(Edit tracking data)
*** Block opens ***

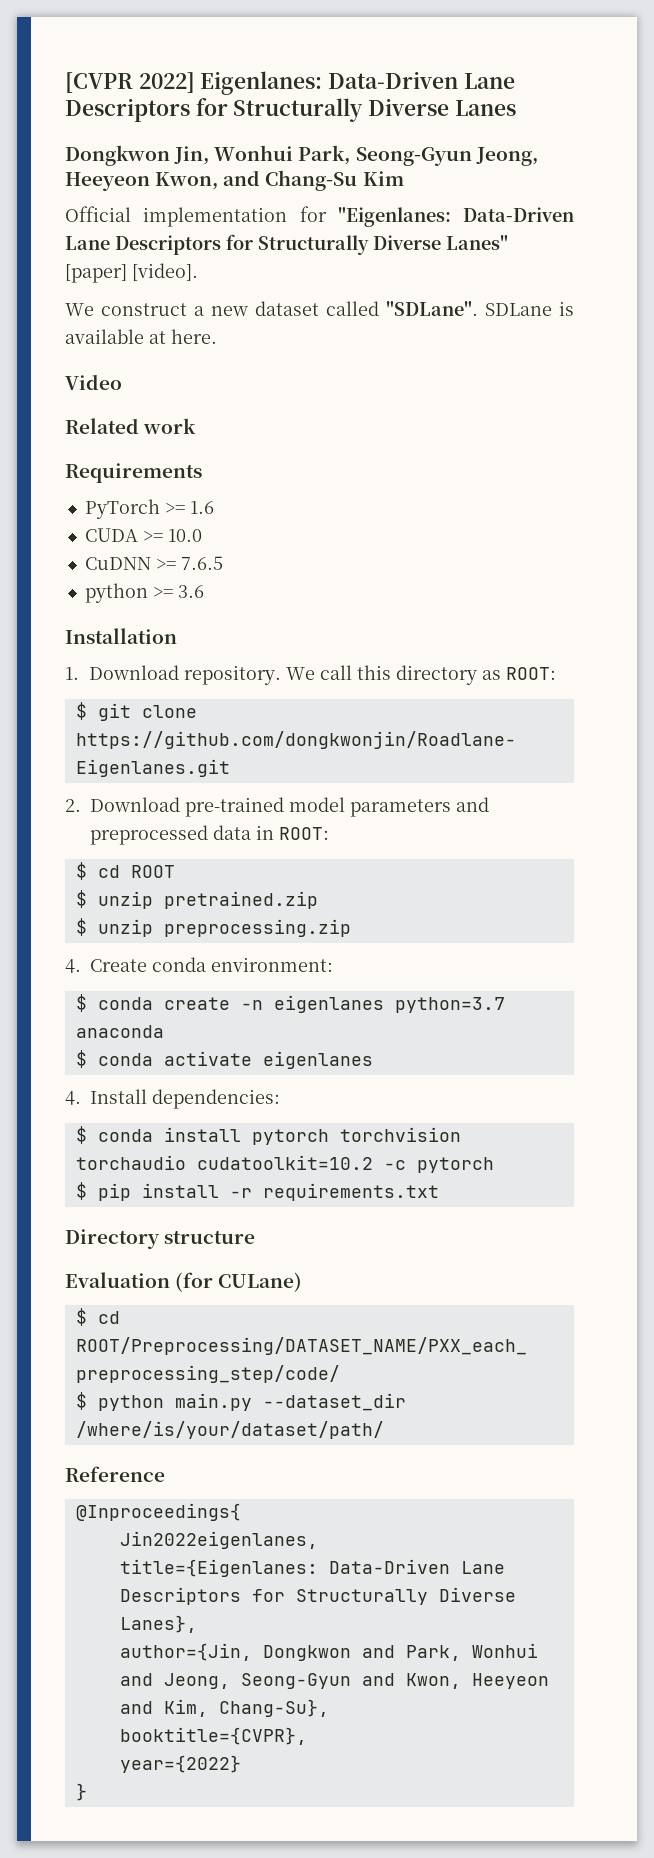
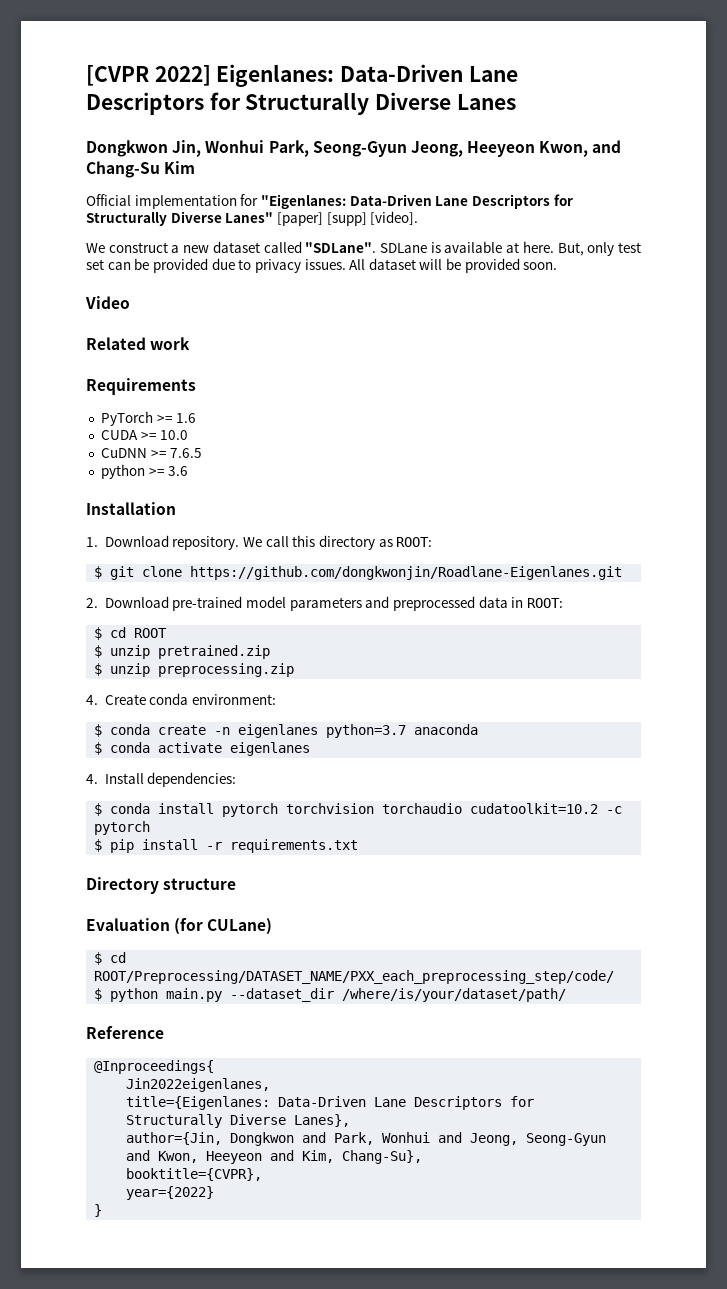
(127, 273) none -> [326,212,367,226] [supp]
(217, 336) none -> [557,242,642,256] [86,258,558,273] But, only test set can be provided due to privacy issues. All dataset will be provided soon.

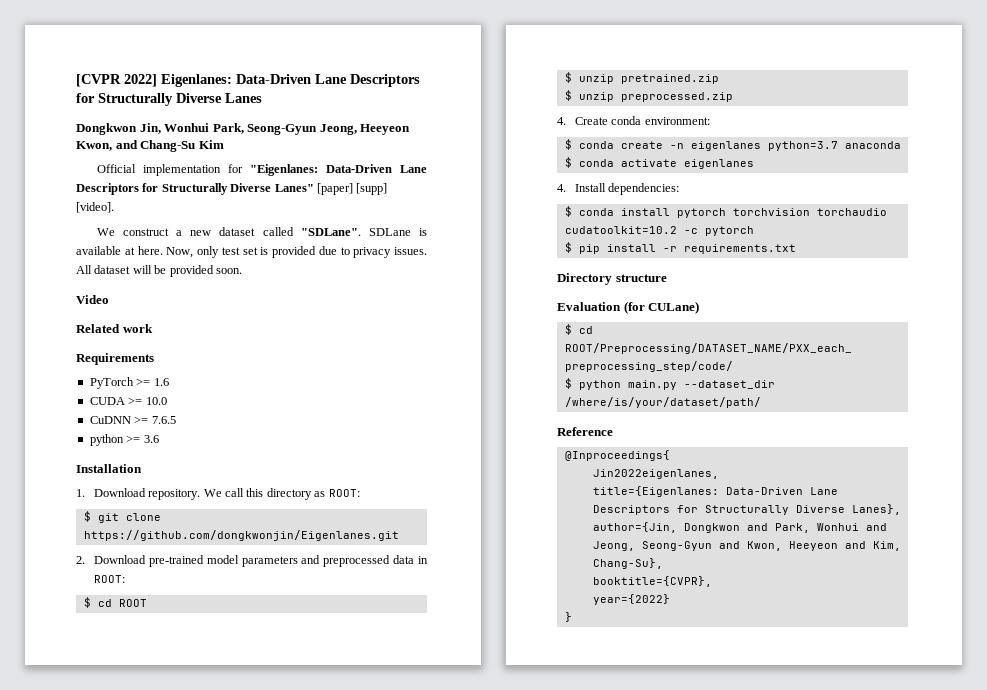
[557,242,584,256] But, -> [166,247,194,258] Now,
[107,258,150,270] can be -> [260,247,269,255] is
[190,566,623,580] https://github.com/dongkwonjin/Roadlane-Eigenlanes.git -> [83,530,399,541] https://github.com/dongkwonjin/Eigenlanes.git
[158,663,295,677] preprocessing.zip -> [620,92,733,102] preprocessed.zip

*** Block closes ***

-- Your goal --
Every line in the data that holds "none" should be copied out.

-- Answer space --
(127, 273) none -> [326,212,367,226] [supp]
(217, 336) none -> [557,242,642,256] [86,258,558,273] But, only test set can be provided due to privacy issues. All dataset will be provided soon.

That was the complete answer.